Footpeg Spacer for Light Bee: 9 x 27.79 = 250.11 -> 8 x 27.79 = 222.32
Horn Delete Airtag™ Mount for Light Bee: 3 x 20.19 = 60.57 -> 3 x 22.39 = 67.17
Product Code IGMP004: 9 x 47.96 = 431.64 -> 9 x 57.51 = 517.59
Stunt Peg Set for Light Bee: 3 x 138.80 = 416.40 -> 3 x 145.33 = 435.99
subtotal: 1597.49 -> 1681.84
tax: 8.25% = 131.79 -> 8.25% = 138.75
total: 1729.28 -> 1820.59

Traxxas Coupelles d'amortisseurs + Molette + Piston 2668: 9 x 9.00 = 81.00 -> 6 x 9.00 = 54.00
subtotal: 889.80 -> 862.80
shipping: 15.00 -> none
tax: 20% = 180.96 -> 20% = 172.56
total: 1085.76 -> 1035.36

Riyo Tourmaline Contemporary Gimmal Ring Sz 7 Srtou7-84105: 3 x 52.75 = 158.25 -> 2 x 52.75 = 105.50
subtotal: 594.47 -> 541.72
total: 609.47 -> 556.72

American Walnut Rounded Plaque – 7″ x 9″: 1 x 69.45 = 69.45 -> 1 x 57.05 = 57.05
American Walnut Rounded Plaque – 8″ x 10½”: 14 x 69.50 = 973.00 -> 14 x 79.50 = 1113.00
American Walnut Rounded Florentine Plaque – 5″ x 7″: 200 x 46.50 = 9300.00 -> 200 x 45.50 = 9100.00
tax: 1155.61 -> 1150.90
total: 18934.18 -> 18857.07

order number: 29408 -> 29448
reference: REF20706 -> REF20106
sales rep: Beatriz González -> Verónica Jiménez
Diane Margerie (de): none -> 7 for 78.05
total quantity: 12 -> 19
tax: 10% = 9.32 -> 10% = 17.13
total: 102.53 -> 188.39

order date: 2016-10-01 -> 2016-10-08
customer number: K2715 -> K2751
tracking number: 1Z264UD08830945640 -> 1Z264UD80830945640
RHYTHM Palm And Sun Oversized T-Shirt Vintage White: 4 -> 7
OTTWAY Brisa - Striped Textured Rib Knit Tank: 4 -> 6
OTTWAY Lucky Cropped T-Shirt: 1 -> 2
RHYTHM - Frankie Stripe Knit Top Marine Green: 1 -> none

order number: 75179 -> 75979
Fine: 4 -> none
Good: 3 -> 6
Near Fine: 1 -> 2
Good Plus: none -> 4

··········

Assignment:
Quote each line above in full, word for word.

Task output:
Footpeg Spacer for Light Bee: 9 x 27.79 = 250.11 -> 8 x 27.79 = 222.32
Horn Delete Airtag™ Mount for Light Bee: 3 x 20.19 = 60.57 -> 3 x 22.39 = 67.17
Product Code IGMP004: 9 x 47.96 = 431.64 -> 9 x 57.51 = 517.59
Stunt Peg Set for Light Bee: 3 x 138.80 = 416.40 -> 3 x 145.33 = 435.99
subtotal: 1597.49 -> 1681.84
tax: 8.25% = 131.79 -> 8.25% = 138.75
total: 1729.28 -> 1820.59

Traxxas Coupelles d'amortisseurs + Molette + Piston 2668: 9 x 9.00 = 81.00 -> 6 x 9.00 = 54.00
subtotal: 889.80 -> 862.80
shipping: 15.00 -> none
tax: 20% = 180.96 -> 20% = 172.56
total: 1085.76 -> 1035.36

Riyo Tourmaline Contemporary Gimmal Ring Sz 7 Srtou7-84105: 3 x 52.75 = 158.25 -> 2 x 52.75 = 105.50
subtotal: 594.47 -> 541.72
total: 609.47 -> 556.72

American Walnut Rounded Plaque – 7″ x 9″: 1 x 69.45 = 69.45 -> 1 x 57.05 = 57.05
American Walnut Rounded Plaque – 8″ x 10½”: 14 x 69.50 = 973.00 -> 14 x 79.50 = 1113.00
American Walnut Rounded Florentine Plaque – 5″ x 7″: 200 x 46.50 = 9300.00 -> 200 x 45.50 = 9100.00
tax: 1155.61 -> 1150.90
total: 18934.18 -> 18857.07

order number: 29408 -> 29448
reference: REF20706 -> REF20106
sales rep: Beatriz González -> Verónica Jiménez
Diane Margerie (de): none -> 7 for 78.05
total quantity: 12 -> 19
tax: 10% = 9.32 -> 10% = 17.13
total: 102.53 -> 188.39

order date: 2016-10-01 -> 2016-10-08
customer number: K2715 -> K2751
tracking number: 1Z264UD08830945640 -> 1Z264UD80830945640
RHYTHM Palm And Sun Oversized T-Shirt Vintage White: 4 -> 7
OTTWAY Brisa - Striped Textured Rib Knit Tank: 4 -> 6
OTTWAY Lucky Cropped T-Shirt: 1 -> 2
RHYTHM - Frankie Stripe Knit Top Marine Green: 1 -> none

order number: 75179 -> 75979
Fine: 4 -> none
Good: 3 -> 6
Near Fine: 1 -> 2
Good Plus: none -> 4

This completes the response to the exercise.